■ Directions ■
Please repeat every record exactly, leaving out any pictures.

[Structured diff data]

* * * * * * *

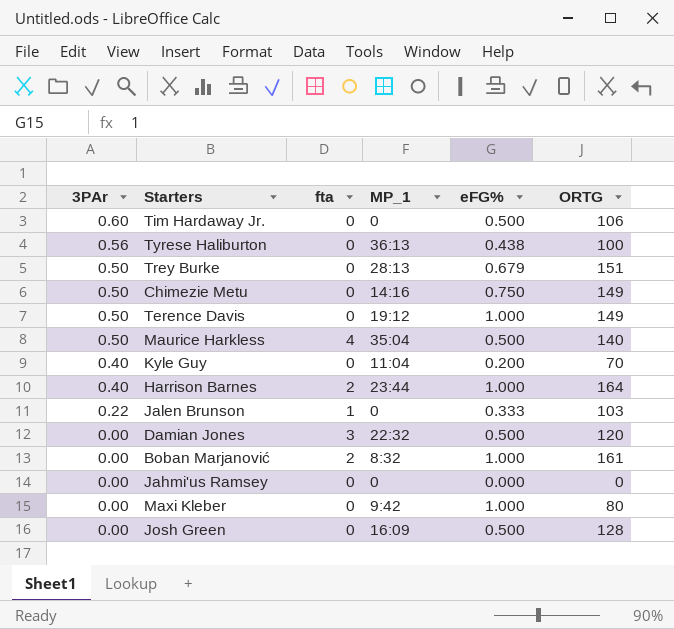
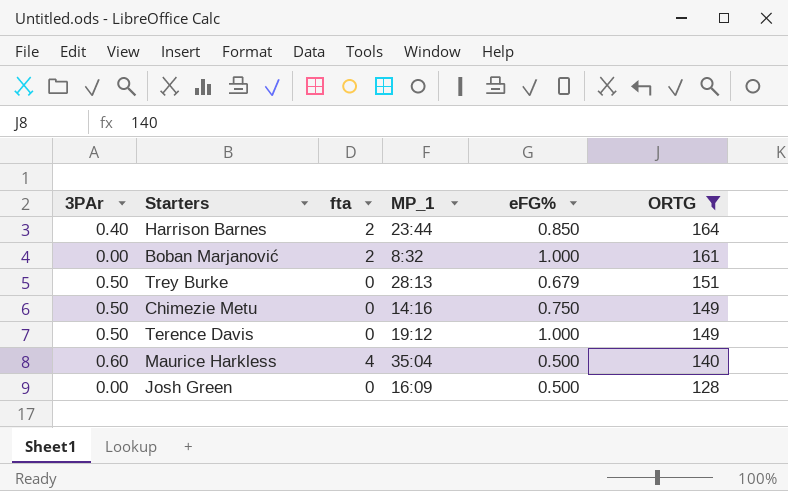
filter: none -> ORTG >= 128
row order: 3PAr descending -> ORTG descending
Harrison Barnes | eFG%: 1.000 -> 0.850
Maurice Harkless | 3PAr: 0.50 -> 0.60

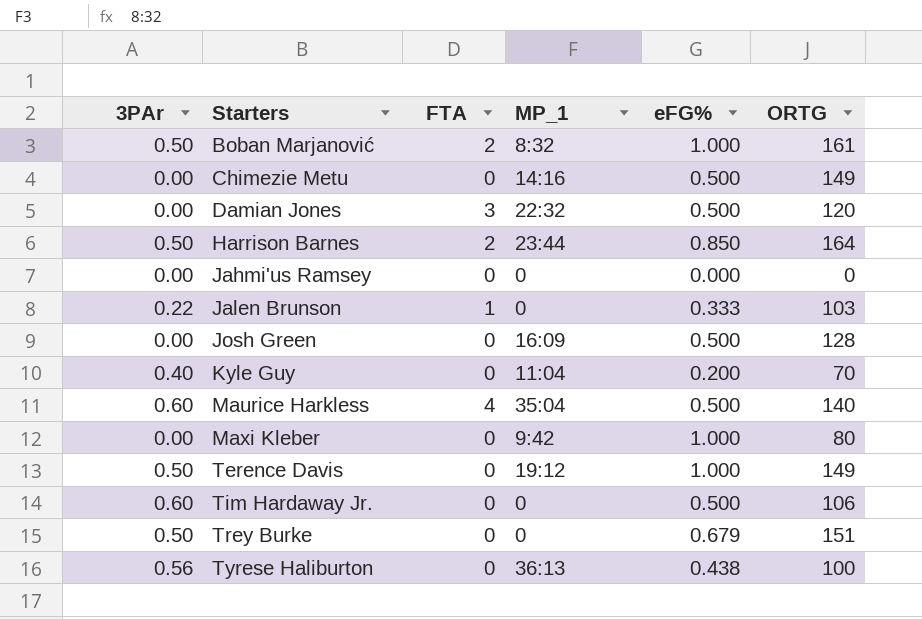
filter: ORTG >= 128 -> none
row order: ORTG descending -> Starters ascending
column name: fta -> FTA
Boban Marjanović | 3PAr: 0.00 -> 0.50
Chimezie Metu | 3PAr: 0.50 -> 0.00
Chimezie Metu | eFG%: 0.750 -> 0.500
Harrison Barnes | 3PAr: 0.40 -> 0.50
Trey Burke | MP_1: 28:13 -> 0

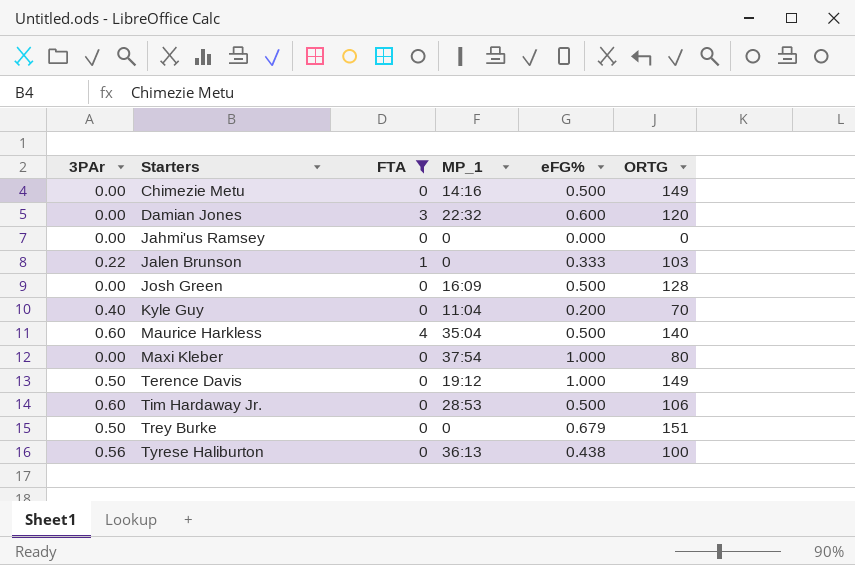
filter: none -> FTA != 2
Damian Jones | eFG%: 0.500 -> 0.600
Maxi Kleber | MP_1: 9:42 -> 37:54
Tim Hardaway Jr. | MP_1: 0 -> 28:53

* * * * * * *

■ Response to this task ■
filter: none -> ORTG >= 128
row order: 3PAr descending -> ORTG descending
Harrison Barnes | eFG%: 1.000 -> 0.850
Maurice Harkless | 3PAr: 0.50 -> 0.60

filter: ORTG >= 128 -> none
row order: ORTG descending -> Starters ascending
column name: fta -> FTA
Boban Marjanović | 3PAr: 0.00 -> 0.50
Chimezie Metu | 3PAr: 0.50 -> 0.00
Chimezie Metu | eFG%: 0.750 -> 0.500
Harrison Barnes | 3PAr: 0.40 -> 0.50
Trey Burke | MP_1: 28:13 -> 0

filter: none -> FTA != 2
Damian Jones | eFG%: 0.500 -> 0.600
Maxi Kleber | MP_1: 9:42 -> 37:54
Tim Hardaway Jr. | MP_1: 0 -> 28:53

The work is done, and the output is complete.